Some Thoughts on Creating Machine Learning Data Sets

Posted on April 26, 2023 by bigbubba

My whole professional career (26 years now!) has been in slinging data around. Be it writing production systems for the government or making deep learning pipelines, I have made a living out of manipulating data. I have always taken pains to make sure what I do is correct and am proud of how obsessive I am about putting things together.

Lately I have been back to doing deep learning and computer vision work and have been looking at some of the open datasets that are out there for satellite imagery. Part of this work has involved trying to combine datasets to train models for object classification from various satellite imagery providers.

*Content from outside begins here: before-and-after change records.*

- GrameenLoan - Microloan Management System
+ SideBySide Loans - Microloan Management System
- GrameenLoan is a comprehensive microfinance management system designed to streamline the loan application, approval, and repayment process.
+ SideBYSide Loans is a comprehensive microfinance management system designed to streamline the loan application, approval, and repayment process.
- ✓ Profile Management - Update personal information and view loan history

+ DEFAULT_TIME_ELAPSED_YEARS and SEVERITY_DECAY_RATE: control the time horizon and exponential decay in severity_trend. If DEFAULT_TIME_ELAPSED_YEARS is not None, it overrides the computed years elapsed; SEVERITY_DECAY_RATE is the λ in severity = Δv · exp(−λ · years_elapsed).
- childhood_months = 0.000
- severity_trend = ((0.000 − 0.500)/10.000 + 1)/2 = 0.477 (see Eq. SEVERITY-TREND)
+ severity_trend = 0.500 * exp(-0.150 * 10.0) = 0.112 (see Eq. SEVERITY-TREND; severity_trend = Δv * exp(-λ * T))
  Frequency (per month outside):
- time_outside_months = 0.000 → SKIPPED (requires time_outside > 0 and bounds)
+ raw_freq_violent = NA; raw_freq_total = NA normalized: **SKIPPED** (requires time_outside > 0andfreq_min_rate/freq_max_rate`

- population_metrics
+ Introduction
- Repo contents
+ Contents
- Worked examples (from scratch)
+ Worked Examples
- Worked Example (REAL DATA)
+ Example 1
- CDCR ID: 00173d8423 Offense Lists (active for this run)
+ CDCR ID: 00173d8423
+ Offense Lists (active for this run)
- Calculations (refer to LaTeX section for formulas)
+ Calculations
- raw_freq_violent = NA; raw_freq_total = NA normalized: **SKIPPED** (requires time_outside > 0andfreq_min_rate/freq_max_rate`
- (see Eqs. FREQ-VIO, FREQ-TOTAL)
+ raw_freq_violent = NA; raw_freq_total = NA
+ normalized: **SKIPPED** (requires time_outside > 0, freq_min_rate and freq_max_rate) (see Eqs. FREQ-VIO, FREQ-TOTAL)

One thing I have noticed is that it is still hard to make a good deep learning dataset. We are only human, and we miss things sometimes. It is easy to misclassify things or accidentally include images that might not be a good candidate. Even ImageNet, one of the biggest computer vision and deep learning datasets out there, has been found to contain errors in the training data.

This got me thinking about putting together datasets and what “rules of thumb” I would use for doing so. As there do not seem to be as many articles out there about making datasets versus using them, I thought I would add my two cents on making a good machine learning dataset. This is by no means a criticism about the freely-available datasets out there now. In fact, we should all be thankful so many people are putting them out there, and I hope to add to these soon! So, in no particular order, here we go.

Limit the Number of Object Classes

One thing I have noticed is many datasets try to break out their object classes into too fine of detail. This looks to be especially true for satellite datasets. For example, one popular dataset breaks aircraft down into multiple classes ranging from propeller to trainer to jet aircraft. One problem with this approach is that it becomes easy to pick the wrong category while classifying them. Jet trainers are out there. Should that go into the jet category, or the trainer category? There are commercial propeller aircraft out there. What do we do with them?

It is one thing if you are purposely trying to differentiate different types of aircraft from satellite imagery. Even then, however, I would guess that a neural network would learn mostly the same features for each object class, and you would end up getting the aircraft category correct but have numerous misclassifications for the type. It will also be a lot easier to accidentally mislabel things from imagery while you are building the dataset. Now this is different if you are working with imagery to which only certain types of three letter agencies have access. But, most of us have to make due with the types of imagery that are freely available.

Verify Every Dataset Before Use

We all get into a hurry. We have deadlines, our projects are usually underfunded, and we spend large amounts of time putting out fires. It is still vitally important to not blindly use a dataset to train your model! Consider the below image. In one public domain dataset out there, around eight of these images are all labeled as boats.

This is a classical example of “we’re only human.” I would wager that a lot of datasets contain errors such as this. It is not that anyone is trying to purposely mislead you. It just happens sometimes. This is why it is essential to go through your dataset no matter how boring it might be. Labeling is a tough job, and there is probably a room in Hell that tortures people by making them label things all day and night. Again, everyone makes mistakes.

Clean up Your Datasets

Some datasets out there are derived from Google Earth. It is a source of high quality imagery and for now the terms seem to not require your firstborn or an oath of loyalty. The problem comes when you include things like the image below in your training set.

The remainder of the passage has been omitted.